In the example, ClearML is installed and set up in the training environment. This way ClearML can log models, parameters, scalars, and more.
When the example runs, it creates a ClearML task called Trainer
in the HuggingFace Transformers
project. To change
the task's name or project, use the CLEARML_PROJECT
and CLEARML_TASK
environment variables respectively.
For more information about integrating ClearML into your Transformers code, see Hugging Face Transformers.
WebApp
Hyperparameters
ClearML automatically captures all the Trainer parameters.

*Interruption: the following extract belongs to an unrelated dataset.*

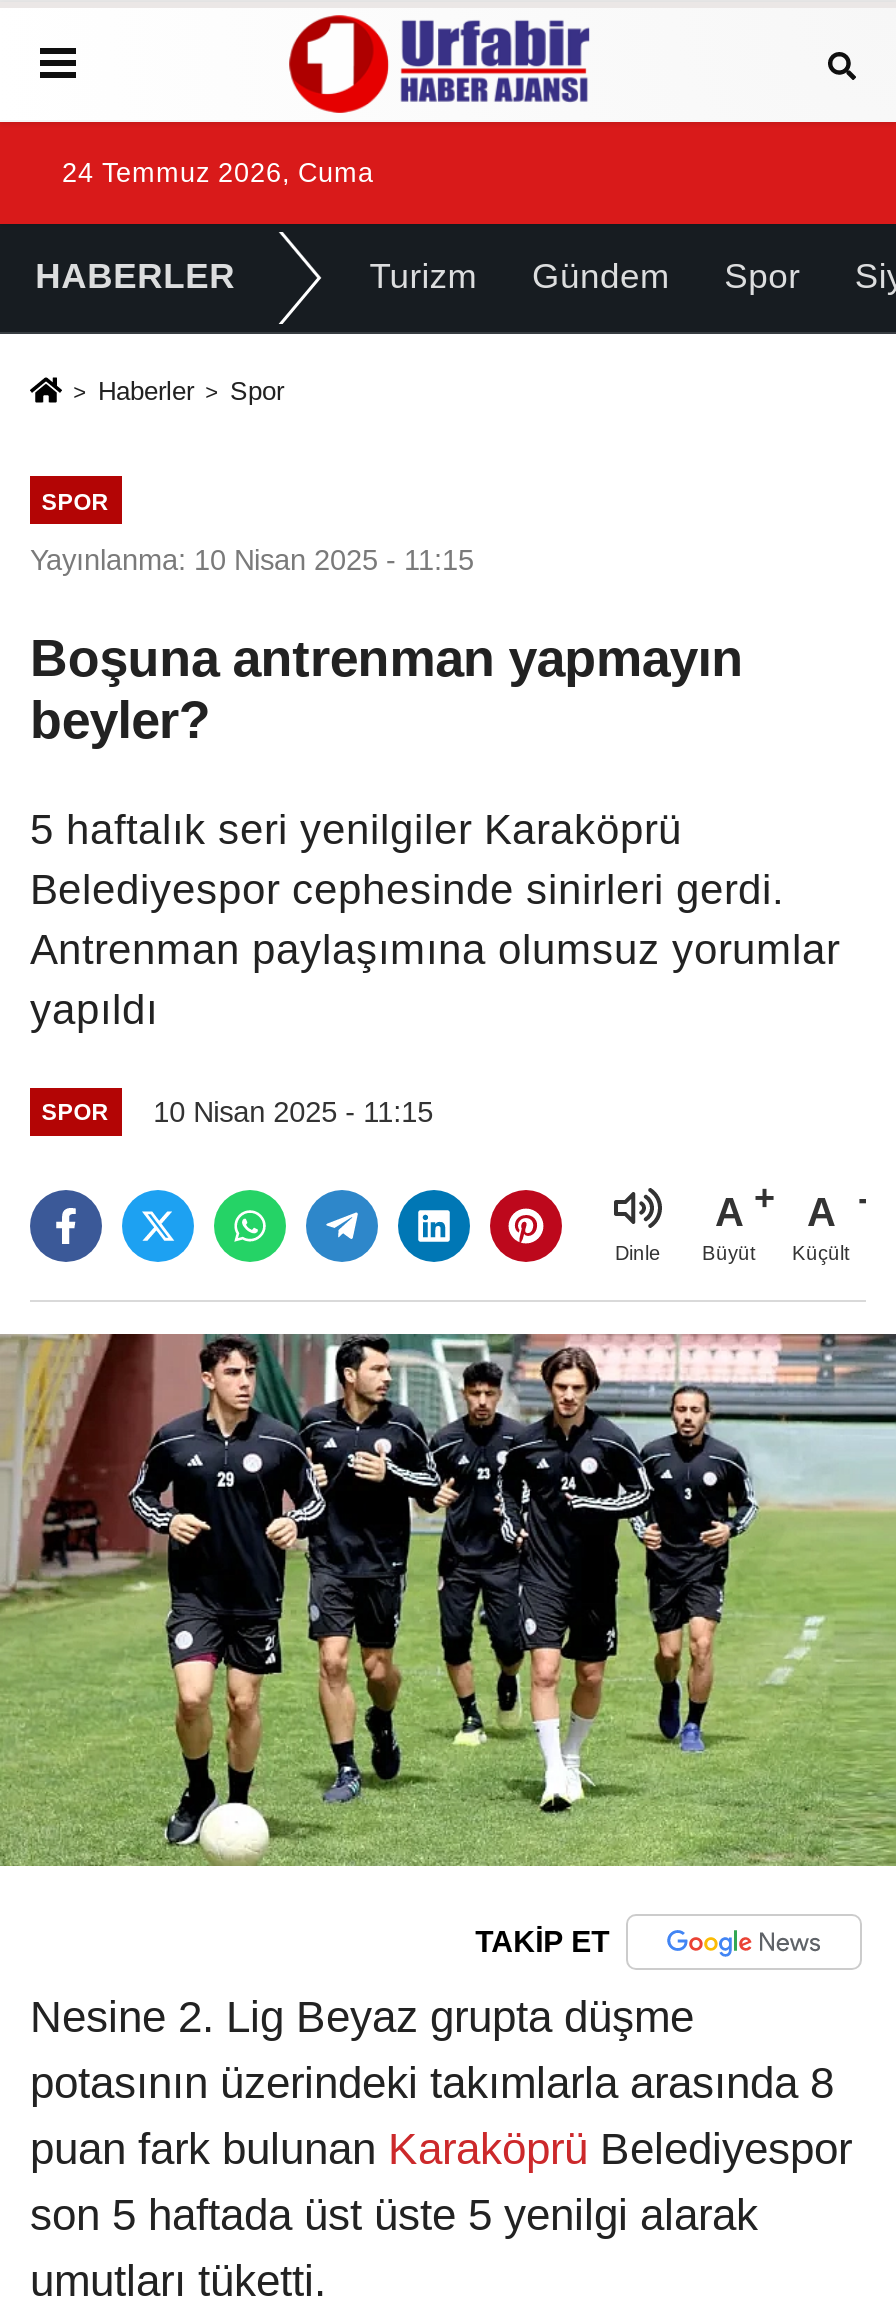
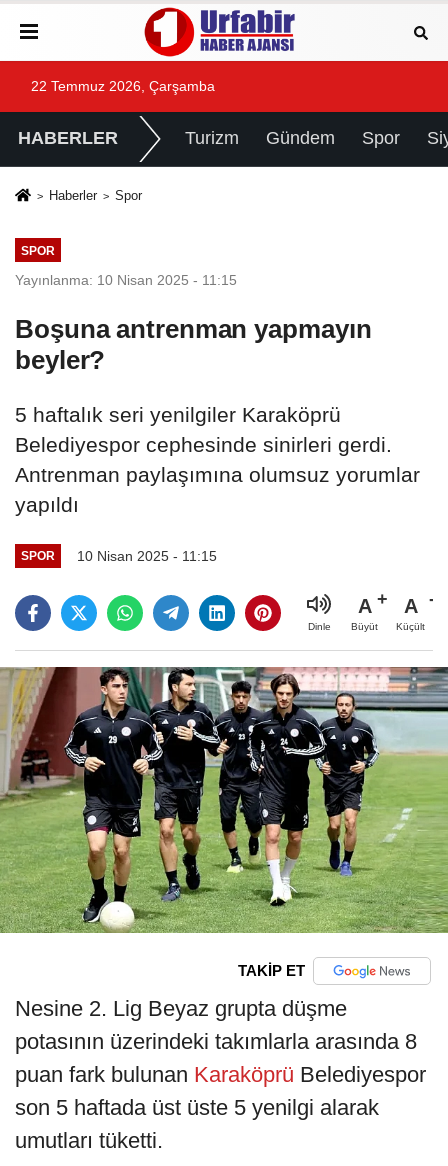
- 24 Temmuz 2026, Cuma
+ 22 Temmuz 2026, Çarşamba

Notice in the code example that only a few of the TrainingArguments
are explicitly set:
training_args = TrainingArguments(
output_dir="path/to/save/folder/",
learning_rate=2e-5,
per_device_train_batch_size=8,
per_device_eval_batch_size=8,
num_train_epochs=2,
)
ClearML captures all of the TrainingArguments
passed to the Trainer.
View these parameters in the experiment's CONFIGURATION tab > Hyperparameters section.
Models
In order for ClearML to log the models created during training in this example, the CLEARML_LOG_MODEL
environment
variable is set to True
.
ClearML automatically captures the model snapshots created by the Trainer, and saves them as artifacts. View the snapshots in the experiment's ARTIFACTS tab.
Scalars
ClearML automatically captures the Trainer's scalars, which can be viewed in the experiment's Scalars tab.